What I consider a gaming marathon today was actually just called gaming back when I was a young lad (what I call responsibility today was also vastly different as cleaning my room is one of many things I have to do now, oh childhood, how I squandered you). Today’s adult gamer just doesn’t have the time or resources to validate playing games for extended periods of time on a regular basis. Sure, I get my two to three-hour sessions in when I can, but anything above five means something that’s important in the maintenance of my lifestyle is getting neglected. This is not to say that the gaming marathon is an art lost to those of us with a couple of decades under our belts, it just means that a bit more careful planning must be taken in order to guarantee an amazing (and guilt free) day of killing fantasy creatures and saving magical princesses.


Think of the gaming marathon like any other endurance activity, minus the health benefit and sense of accomplishment

Step by Step, Oh Baby (Gotta Get with Yah Girl)

The initial planning stage is what I call Game, Girl/Guy, Job or GGJ for short. First, you have to figure out what game or games you’re going to play, as valuable time can be wasted sorting through your collection or switching between games throughout the day. Also, certain games need a certain length of time to fully take advantage of the gaming marathon. Single player FPS campaigns need around 7-8 hours while a game like Fallout: New Vegas may require 4-5 full days of non-stop gaming (by the way, don’t do that, it will kill you).

Secondly, you need to inform your significant other what your plans are so that they do not interfere with cuddle time (super important) or a black tie event of some kind as having an angry partner could spell disaster on the day of the event. Buying them gifts or being unusually nice before informing them of the marathon is often a good way to soften their annoyance at you requesting a whole day for gaming. If you’ve had an argument in the days leading up to the marathon, a sexy oil massage followed by non-selfish sex should do the trick (add chocolate covered strawberries for a sweet treat and up to 3 additional hours of gaming). Since they always seem to have a list of chores for you to do or friends (who you often times hate or are indifferent to) for you to double date with, a week or two of advance notice is probably the best. Should your love bunny also be a gamer, then requesting this time may not be a problem at all unless you’re a single system household and, in that case, a whole slew of additional problems could arise. If you can’t play together, allow them to have a similar day in the future.

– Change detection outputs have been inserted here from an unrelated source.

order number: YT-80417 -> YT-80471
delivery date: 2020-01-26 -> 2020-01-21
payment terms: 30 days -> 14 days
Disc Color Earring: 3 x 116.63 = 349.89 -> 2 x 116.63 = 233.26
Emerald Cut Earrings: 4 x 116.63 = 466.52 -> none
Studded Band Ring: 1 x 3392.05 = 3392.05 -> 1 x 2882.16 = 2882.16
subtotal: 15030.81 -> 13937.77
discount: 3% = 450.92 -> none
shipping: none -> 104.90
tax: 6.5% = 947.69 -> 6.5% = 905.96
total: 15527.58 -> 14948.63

These cats respect the hell out of my gaming

Those of you with kids should probably send them to grandma and grandpa’s house so they stay out of your hair and don’t question why mommy or daddy has been sitting in their undies all day. While kids do say the darndest things, it’s best for them to say those darn things at someone else’s house while you game (if you couldn’t already guess it, I’m not a parent, only a cat owner, and those cats know to stay the hell out of my man cave while I’m playing video games or working out). If you don’t have a significant other, then make sure this marathon doesn’t prevent you from reaping bountiful booty because that’s extremely important (if reaping bountiful booty isn’t your prerogative, we need to talk, because handjobs and finger banging are way better than a successful WoW raid or prestiging on Call of Duty).

Finally, should you happen to plan on the marathon taking place during the times you usually work, requesting time off is a must, as the gaming marathon is never worth a lost job (no matter how freaking awesome we all know Skyrim is going to be). Don’t tell your boss why you’re taking that time off because it really isn’t any of his business and you don’t want him to think you have issues – non-gamers just don’t get it (should your boss be a gamer and your marathon is timed around a major release, he’s probably already taking time off, off so it shouldn’t be an issue).

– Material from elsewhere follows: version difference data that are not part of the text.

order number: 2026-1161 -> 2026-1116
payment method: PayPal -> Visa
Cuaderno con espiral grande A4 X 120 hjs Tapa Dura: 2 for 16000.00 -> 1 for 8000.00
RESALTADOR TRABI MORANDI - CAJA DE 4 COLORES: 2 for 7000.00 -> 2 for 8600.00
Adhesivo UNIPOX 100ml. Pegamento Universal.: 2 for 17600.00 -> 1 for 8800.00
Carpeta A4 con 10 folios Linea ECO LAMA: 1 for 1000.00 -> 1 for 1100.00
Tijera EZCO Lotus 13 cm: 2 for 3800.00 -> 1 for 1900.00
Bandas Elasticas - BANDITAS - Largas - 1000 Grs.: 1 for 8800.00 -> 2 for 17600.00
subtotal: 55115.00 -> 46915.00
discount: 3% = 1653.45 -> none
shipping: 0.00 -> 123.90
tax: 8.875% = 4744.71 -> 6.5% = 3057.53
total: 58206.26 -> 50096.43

You Should Be Like the Ants in that Story about The Ants and a Lazy Grasshopper


Delicious and deadly, use with caution

Once the initial planning stage is over, it’s time to collect supplies. This usually entails food and beverages but those of you with pre-existing medical conditions like diabetes should probably have your medical needs locked down as well. While gaming seems to run parallel with crappy food, take into consideration that you need energy to stay up late and sugary snacks or beverages and high carbohydrate foods will cause you to crash, which is detrimental to the longevity of a marathon. Stick to complex carbs and lean proteins, a turkey sandwich is perfect in these situations and a handful of almonds will fill you up and give your coat a beautiful sheen.

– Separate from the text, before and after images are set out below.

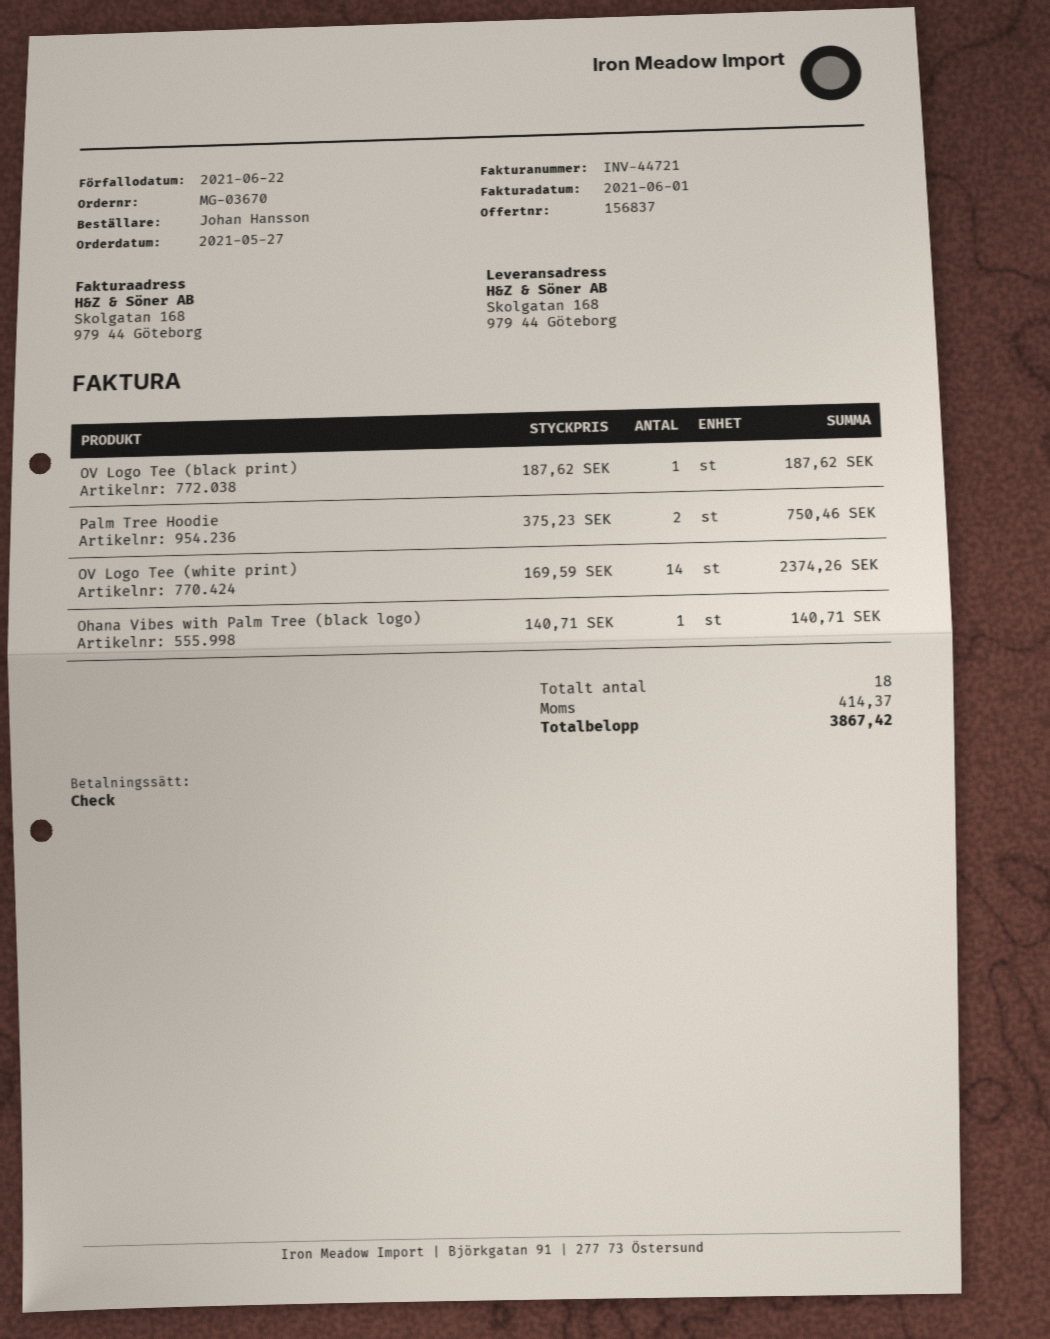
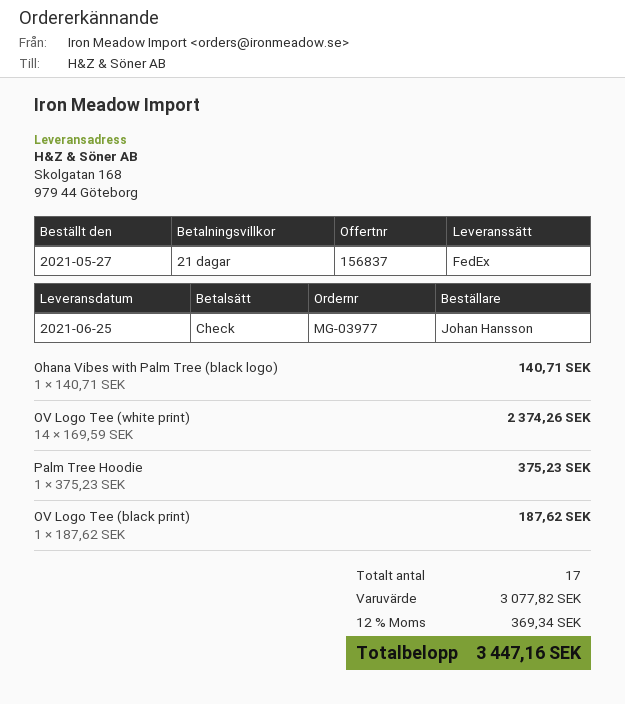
order number: MG-03670 -> MG-03977
Palm Tree Hoodie: 2 x 375.23 = 750.46 -> 1 x 375.23 = 375.23
total quantity: 18 -> 17
tax: 414.37 -> 369.34
total: 3867.42 -> 3447.16

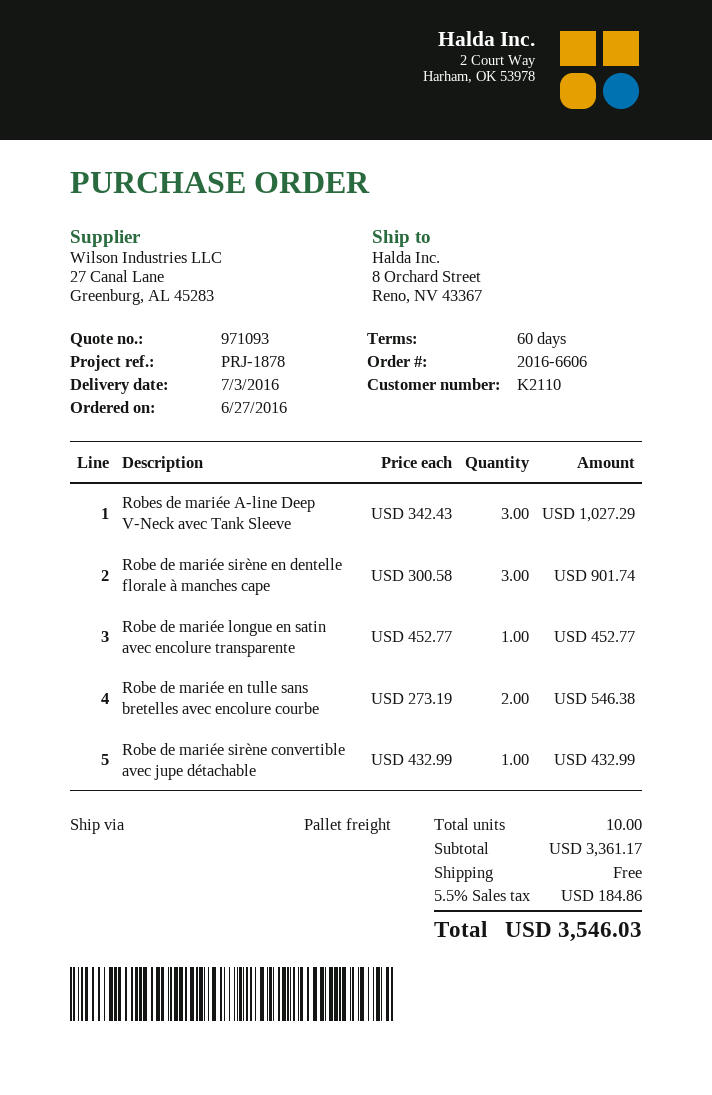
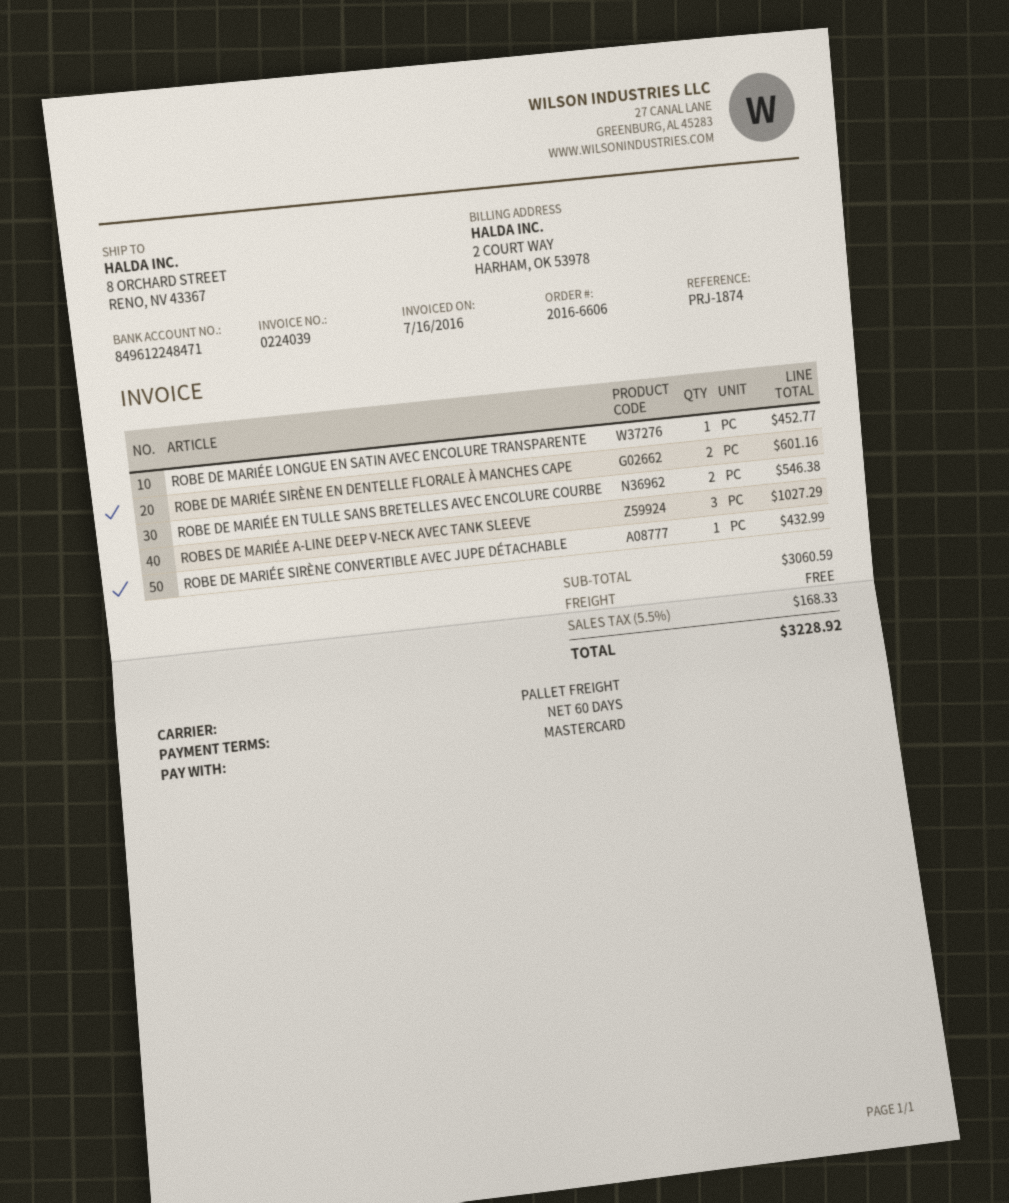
reference: PRJ-1878 -> PRJ-1874
Robe de mariée sirène en dentelle florale à manches cape: 3 for 901.74 -> 2 for 601.16
subtotal: 3361.17 -> 3060.59
tax: 5.5% = 184.86 -> 5.5% = 168.33
total: 3546.03 -> 3228.92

Caffeine is also a factor to take into consideration as it’ll keep you alert should you begin to get sleepy, a condition that is closely followed by the need for a blankie and snuggle time (different from cuddle time as snuggling is during sleep and cuddling happens post coitus or during scary movies). Green tea is the healthiest way to stay alert, coffee is the easiest to come by and energy drinks are best when you think you might need to climb trees afterwards and scream like a crazy person. Should you ignore my advice on the crappy food, at least heed my warning on the combination of crappy food with large amounts of caffeine as failing to do so will cause you to either feel something burst when sliding into first or hear something splatter when climbing up a ladder.

Sorry For Partying

I take my endurance gaming as seriously as I take my endurance foot races and thus model my diet in a similar fashion, with one addition; alcohol. This may seem counter to what I just proposed, but drinking beers has a way of numbing the stress that comes with countless hours of shooting stuff and there’s nothing like a celebratory shot of whiskey upon the decimation of a super tough boss (super tough puzzles deserve shots too). One must be cautious of how much alcohol one ingests, as, like the sugar crash, a booze crash is just as bad and often times equates to a puking session or pooped pants. However, should you be playing competitively against others, adding a drink requirement to their losses may help motivate them to play better and should they suffer the booze crash, allow them to feel their defeat the following day (if this is your method of play, make sure you have a tarp down in your gaming den or the marathon takes place at their place, for obvious reasons).


If brews can keep guys smiling early in the morning, they can keep your attitude strong throughout the course of your gaming

All above-mentioned food and beverage items will require a fridge within 2-3 feet of your gaming space (best case), a mini fridge within the same distance (middle case) or a cooler (worst case, although it can double as a foot rest). Finding a lackey or subservient significant other to fetch desired items works as well, but speaks poorly about your character. A trained dog or monkey is a better plan, although, unless you already own one, the amount of effort put into its training may be a bit of overkill unless you plan on these marathons being a recurring part of your life and/or have a family member that could benefit from a helper animal, though again, utilizing an assistance animal for your gaming endeavors doesn’t necessarily help your reputation either.

The Elephant in The Room

I want to conclude this piece with my opinion on the “poop-sock” and its use in endurance gaming. While I’ve tried to help you make your session as efficient as possible with some basic planning tips, hitting pause so that you can take a potty break is an okay thing. I understand it’s tough to ask your online buddies to wait a second while you visit the can, but we gamers have enough stereotypes to fight without dealing with the implications of pooping into socks or wearing diapers in order to keep gaming breaks to a minimum. If you really feel like you HAVE to utilize a “poop-sock”, then at least imagine your favorite deceased relative looking down at you from heaven as you strap an alternative toileting system to your butt hole, it might just dissuade you from continuing with similar actions in the future.

Sock man

The poopsock's equally abhorrent cousin

Having a plan before you begin your gaming marathon will only benefit you throughout your time and has proven to cut back on unnecessary distractions and stifle the long-term negative effects of endurance gaming. Remember, the gaming marathon, like any endurance event, requires determination, dedication and a solid grasp on the ins and outs of your digestive system.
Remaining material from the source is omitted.